= Exercise material =
⁂

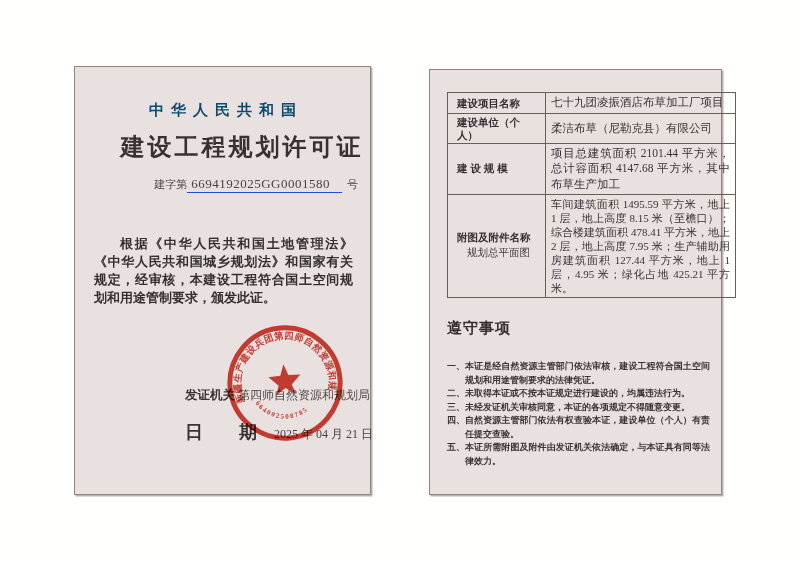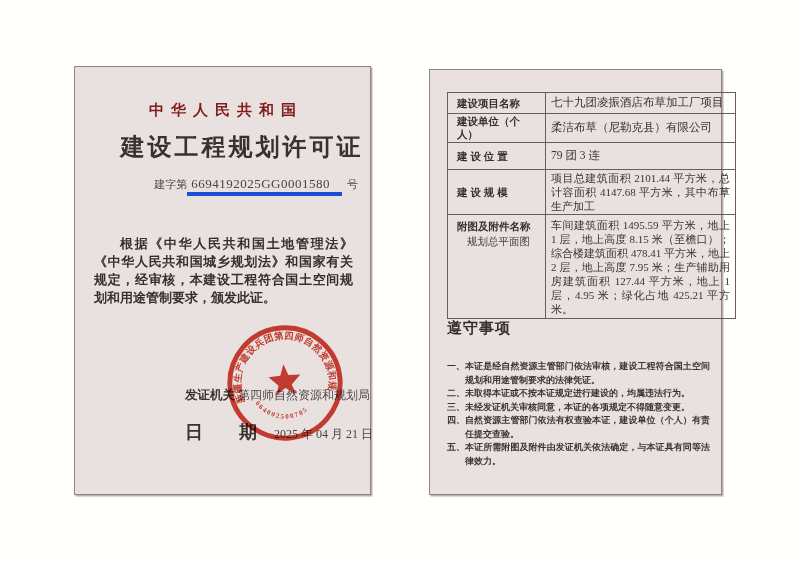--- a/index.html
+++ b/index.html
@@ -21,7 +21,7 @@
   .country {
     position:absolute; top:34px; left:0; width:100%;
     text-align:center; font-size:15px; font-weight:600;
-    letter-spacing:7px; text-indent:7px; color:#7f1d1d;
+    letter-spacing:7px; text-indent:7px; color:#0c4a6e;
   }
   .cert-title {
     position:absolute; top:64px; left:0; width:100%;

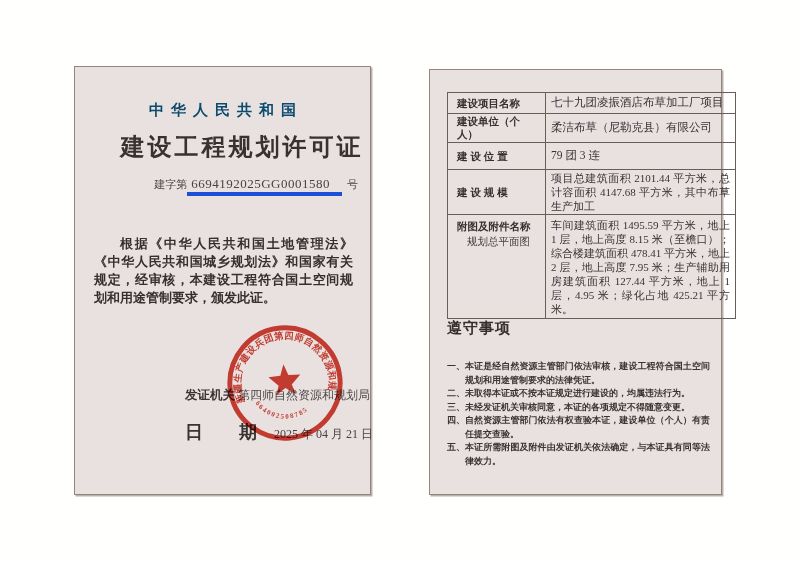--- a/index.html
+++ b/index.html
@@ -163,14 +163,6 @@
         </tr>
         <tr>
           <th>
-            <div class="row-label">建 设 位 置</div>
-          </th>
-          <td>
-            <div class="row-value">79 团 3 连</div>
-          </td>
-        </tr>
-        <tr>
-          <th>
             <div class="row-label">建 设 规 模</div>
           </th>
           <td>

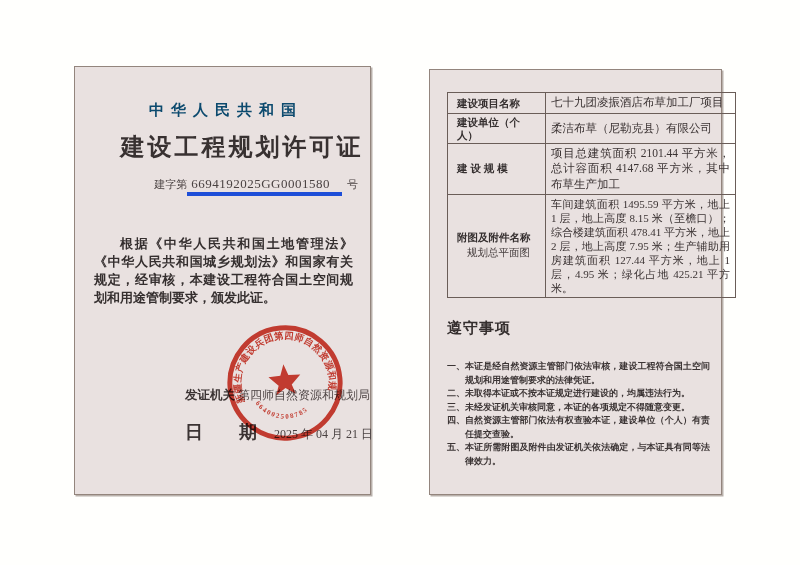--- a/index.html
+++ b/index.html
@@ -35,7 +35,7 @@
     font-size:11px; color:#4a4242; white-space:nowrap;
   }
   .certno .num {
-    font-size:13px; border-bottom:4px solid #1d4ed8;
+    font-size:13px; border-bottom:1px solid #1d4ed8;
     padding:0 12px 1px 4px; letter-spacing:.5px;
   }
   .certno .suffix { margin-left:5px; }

⁂

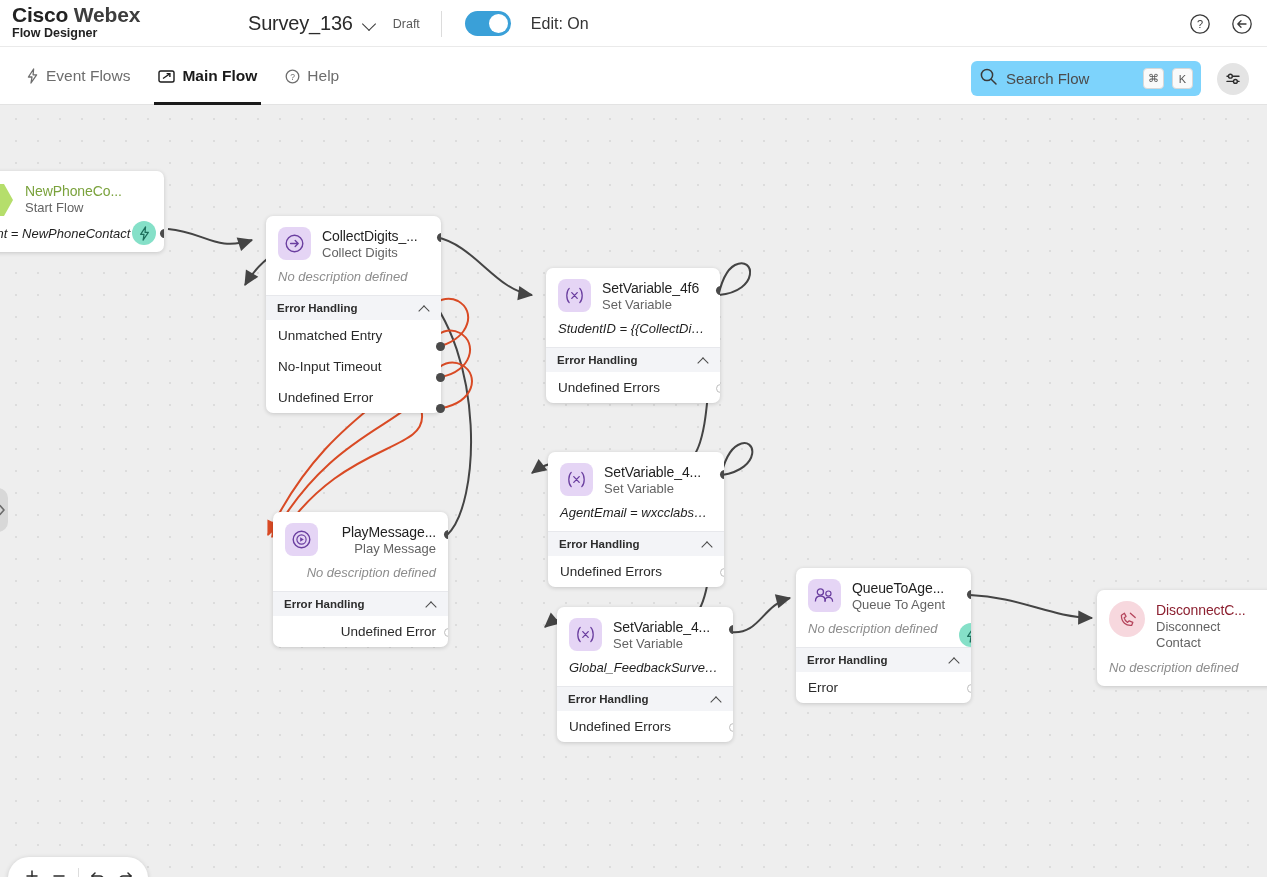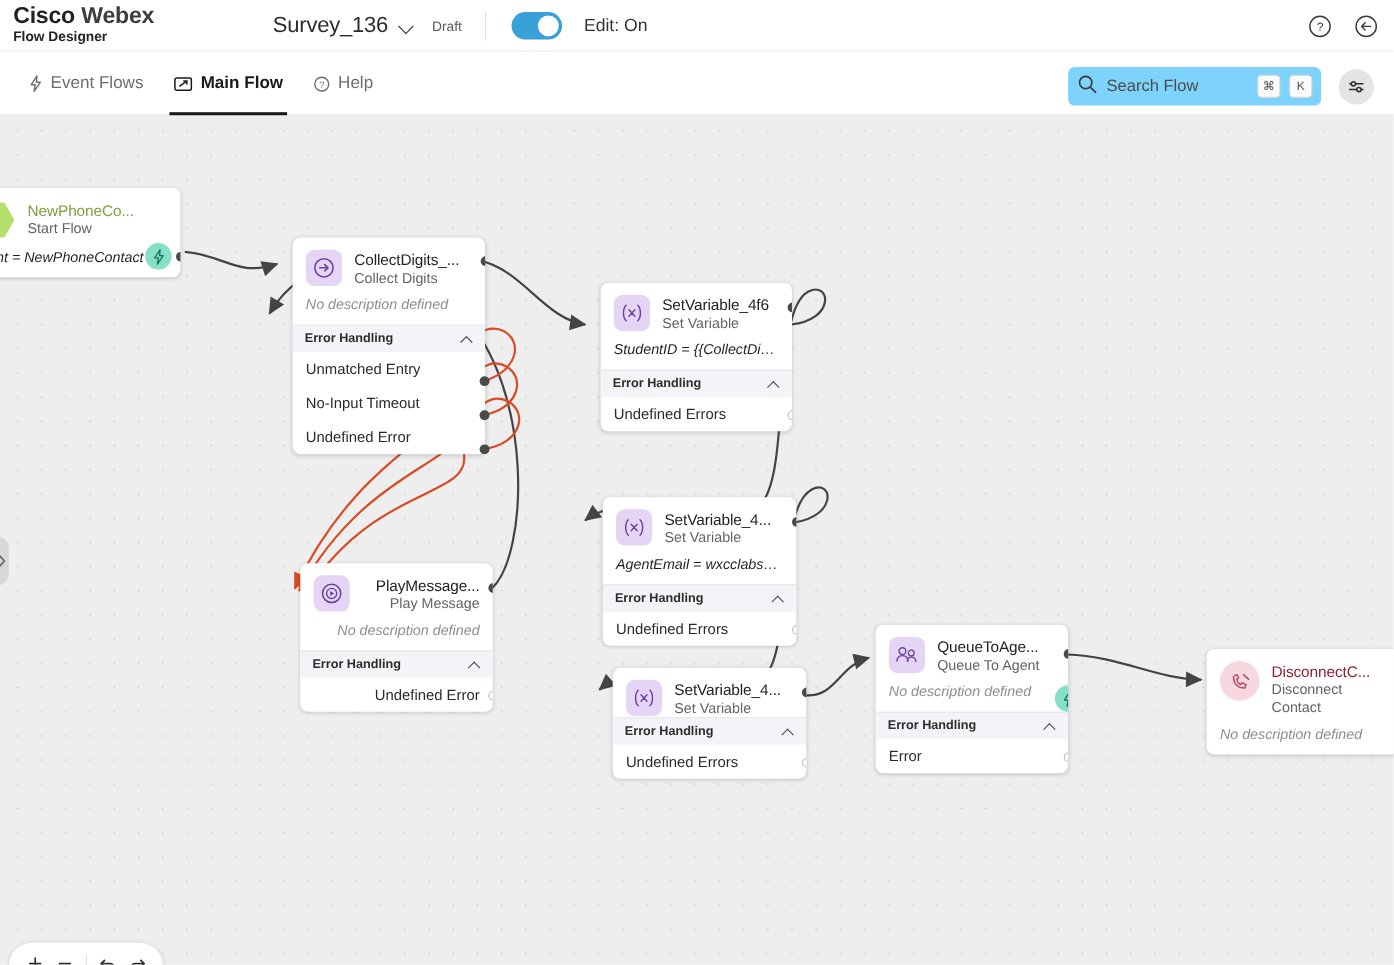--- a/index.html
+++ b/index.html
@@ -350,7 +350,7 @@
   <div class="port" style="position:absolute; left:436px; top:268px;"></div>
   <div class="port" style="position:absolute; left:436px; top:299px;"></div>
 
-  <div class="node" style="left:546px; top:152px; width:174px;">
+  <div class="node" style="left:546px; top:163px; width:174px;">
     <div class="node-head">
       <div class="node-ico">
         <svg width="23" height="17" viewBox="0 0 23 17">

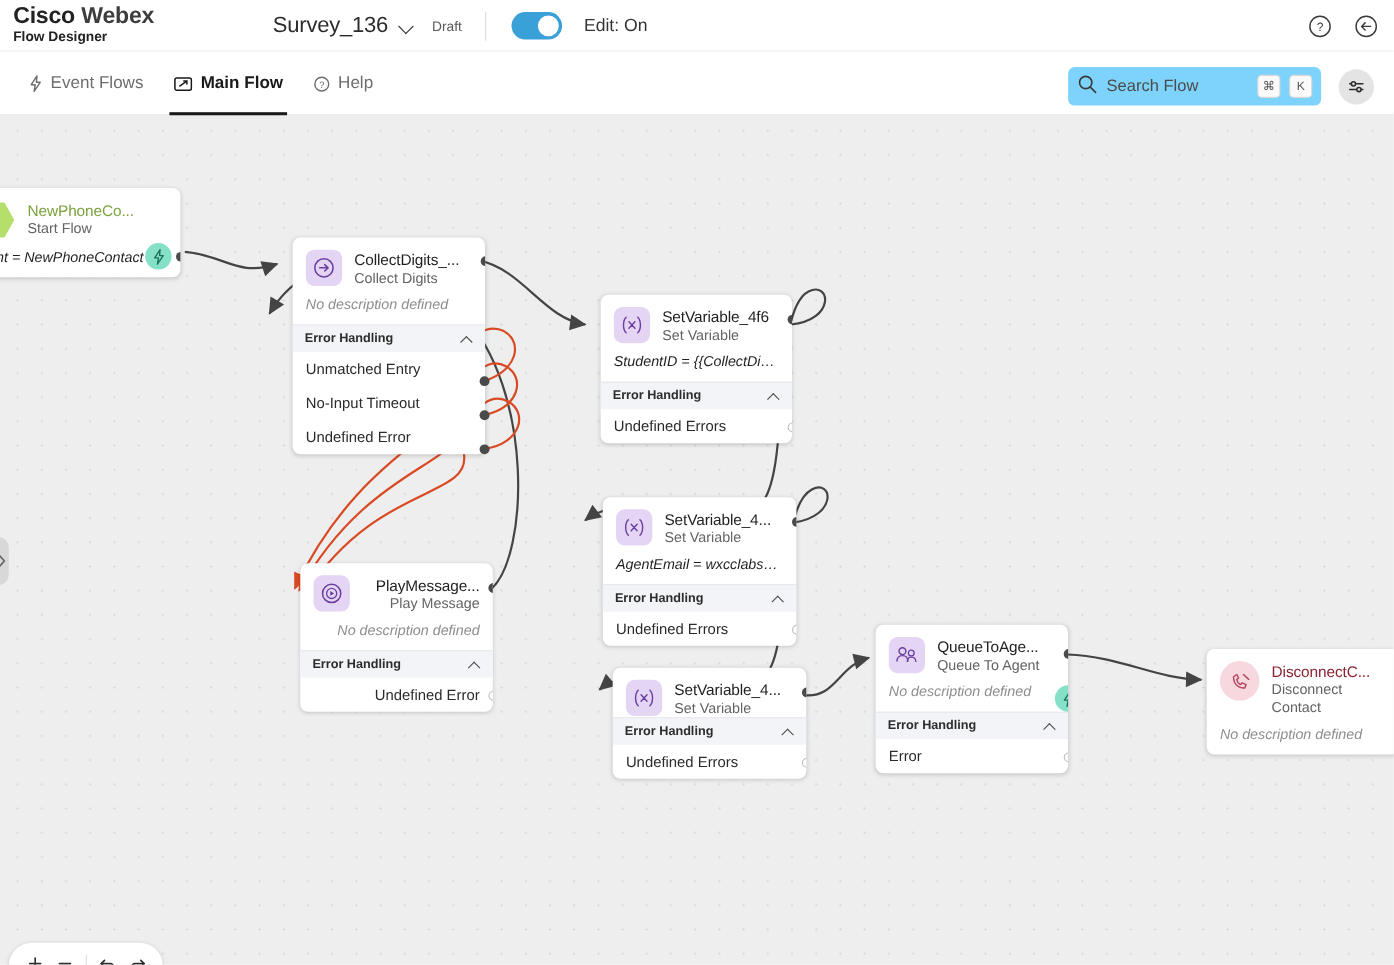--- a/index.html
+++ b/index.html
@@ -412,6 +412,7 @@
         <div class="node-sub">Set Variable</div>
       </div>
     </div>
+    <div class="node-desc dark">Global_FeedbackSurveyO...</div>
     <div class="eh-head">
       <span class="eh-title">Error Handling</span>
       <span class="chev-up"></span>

⁂

Lines above that include the string "span" need to be copied.

= Reply =
       <span class="eh-title">Error Handling</span>
       <span class="chev-up"></span>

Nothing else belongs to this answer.